In this post, you’ll discover how to turn your Spring Boot and Flask applications into open books with ELK APM. Get ready for a hands-on, real-world guide to true observability—so you can build faster, fix smarter, and sleep better at night!
I/Introduction: Why APM is Essential:
As software engineers, we love writing code that works. But as applications grow, so do the mysteries: Where is the bottleneck? Why did my API spike latency at 2am? Which microservice is slowest right now?
That’s where APM (Application Performance Monitoring) comes in. With modern APM, you don’t just watch server health—you follow every transaction, every trace, and every bottleneck, end-to-end. And with the open-source ELK (Elasticsearch, Logstash, Kibana) stack, plus Elastic APM, you can achieve world-class observability—for free!

🔍 What is ELK APM?
ELK APM is the observability suite from Elastic, part of the popular ELK Stack. It gives you:
- Traces: See how a request flows through your app and all microservices.
- Metrics: JVM/CPU/memory usage, request rates, error rates, and more.
- Logs: Correlated with your traces.
- Rich Kibana Dashboards: Real-time visualization and troubleshooting.
Main components:
- Elastic APM Server: Collects traces/metrics from your apps and sends to Elasticsearch.
- APM Agents: Libraries for Java, Python, Node.js, etc. Instruments your code with zero/minimal changes.
- Elasticsearch & Kibana: Storage and visualization.

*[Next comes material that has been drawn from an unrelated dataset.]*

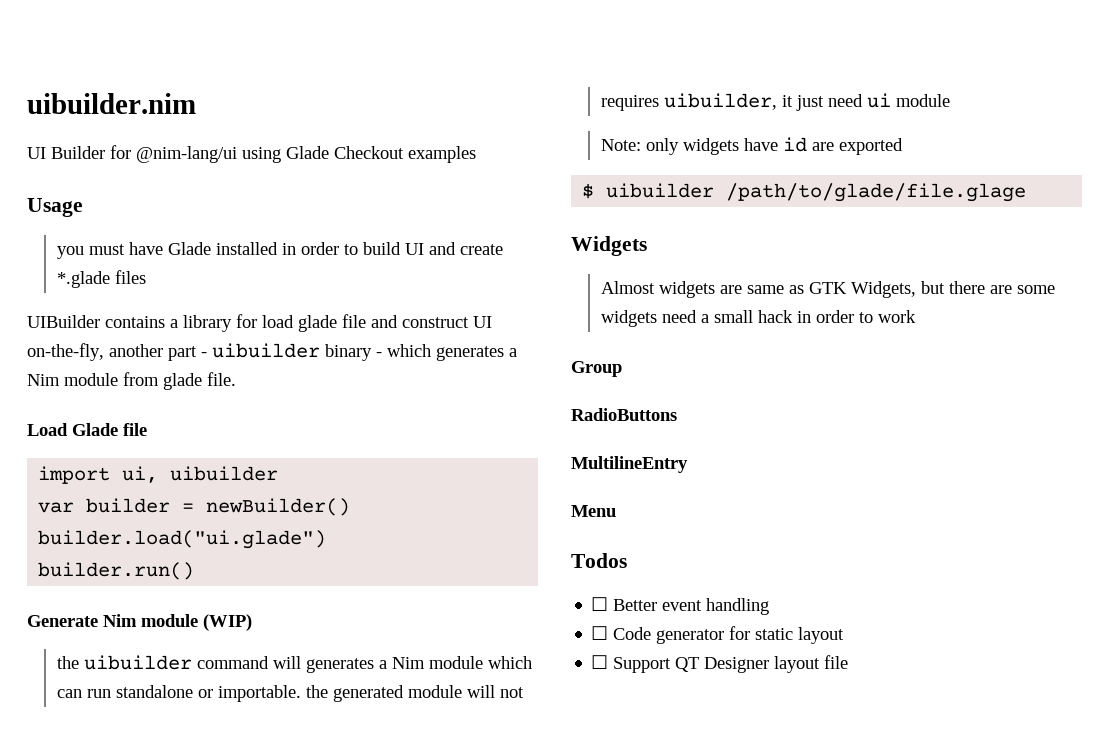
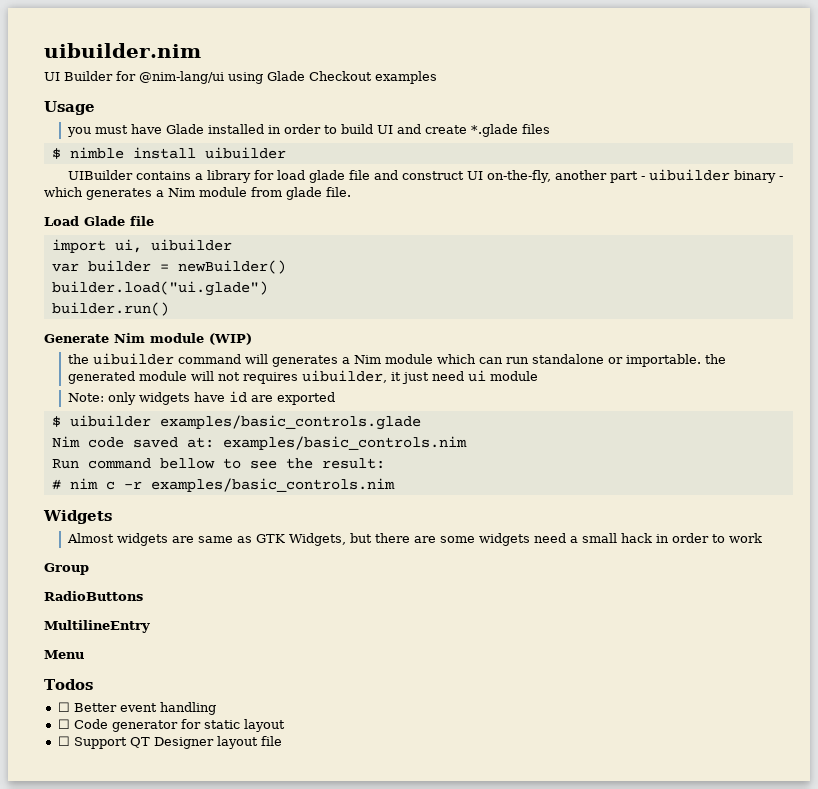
(146, 277) none -> [51,147,286,159] // $ nimble install uibuilder
[726,183,1027,202] /path/to/glade/file.glage -> [159,415,421,430] [51,436,467,450] [51,458,385,469] [51,478,395,492] examples/basic_controls.glade // Nim code saved at: examples/basic_controls.nim // Run command bellow to see the result: // # nim c -r examples/basic_controls.nim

🛠️ Architecture Overview: How Elastic APM Connects Your Apps to Observability
When you implement ELK APM monitoring, your application’s journey from user request to visualized trace in Kibana follows a simple but powerful pipeline. Let’s break down each component and how they connect:
1. Application Layer
- Spring Boot (Java) or Flask (Python) application runs your business logic.
- APM Agent is attached to your application (Java agent as a JVM argument, Python agent as a pip package and wrapper).
- The agent automatically instruments your code to capture transactions, traces, errors, and key metrics with little or no code modification.
2. APM Agent
- The APM agent sits inside the app process.
- It captures:
- Transaction traces: Each HTTP/API request, database call, or external service call.
- Errors/exceptions: Stack traces, error rates, and details.
- Performance metrics: Response times, throughput, CPU/memory (for Java).
- Agents batch and send this telemetry data over HTTP(S) to the APM Server.
3. APM Server
- APM Server is a lightweight service that acts as the gateway between your instrumented apps and the ELK stack.
- It receives telemetry data from agents and forwards it in the correct format to Elasticsearch.
- Supports data validation, transformation, and security filtering.
4. Elasticsearch
- Elasticsearch is the backbone storage and search engine of the ELK stack.
- Stores:
- APM traces
- Service metrics
- Application logs (if using Filebeat/Logstash)
- Enables blazing-fast search, aggregation, and complex queries over millions of events.
5. Kibana
- Kibana is the visualization and analytics UI.
- Allows you to:
- Explore your service map
- View real-time traces and metrics
- Analyze latency, bottlenecks, errors, and dependencies
- Set up dashboards and alerts
- Provides APM dashboards out-of-the-box for your Spring Boot and Flask services.
II/Demo 1: Monitoring a Java Spring Boot App
Let’s go hands-on. We’ll instrument a real Spring Boot app without touching your codebase using the Elastic APM Java Agent.
🟢Step 1: Prepare Your Environment
- System Architecture with IP Mapping

1. Prerequisites
- Java 17+ installed
- Maven installed (
mvn
) - Git installed
- Elastic Stack (Elasticsearch, Kibana, APM Server) up and running
2. Clone the Spring PetClinic Project
git clone https://github.com/spring-projects/spring-petclinic.git
cd spring-petclinic
3. Build the JAR File:
./mvnw clean package
After a successful build, your JAR file will be in: target/spring-petclinic-3.2.0.jar


4. Download the Elastic APM Java Agent
wget https://search.maven.org/remotecontent?filepath=co/elastic/apm/elastic-apm-agent/1.47.0/elastic-apm-agent-1.47.0.jar -O elastic-apm-agent.jar

🟢Install Elastic APM Server on Node 10.1.0.5
1. Install APM Server and configure APM Server to start automatically during boot:
wget -qO - https://artifacts.elastic.co/GPG-KEY-elasticsearch | sudo apt-key add -
sudo apt-get install apt-transport-https
echo "deb https://artifacts.elastic.co/packages/7.x/apt stable main" | sudo tee -a /etc/apt/sources.list.d/elastic-7.x.list
sudo apt-get update && sudo apt-get install apm-server
sudo systemctl enable apm-server
2. Configure APM Server to point to Elasticsearch cluster:
- Edit /etc/apm-server/apm-server.yml:
apm-server:
host: "0.0.0.0:8200"
output.elasticsearch:
hosts: ["https://10.1.0.4:9200", "https://10.1.0.6:9200"]
protocol: "https"
username: "elastic"
password: "your_password_here"
ssl.enabled: true
ssl.verification_mode: none
3. Start APM-Server And Add APM Server Integration in Kibana:
sudo systemctl start apm-server
– Open Kibana in your browser, e.g. https://10.1.0.4:5601/
– In Kibana, go to Observability and choose the APM section (usually found in the left sidebar menu)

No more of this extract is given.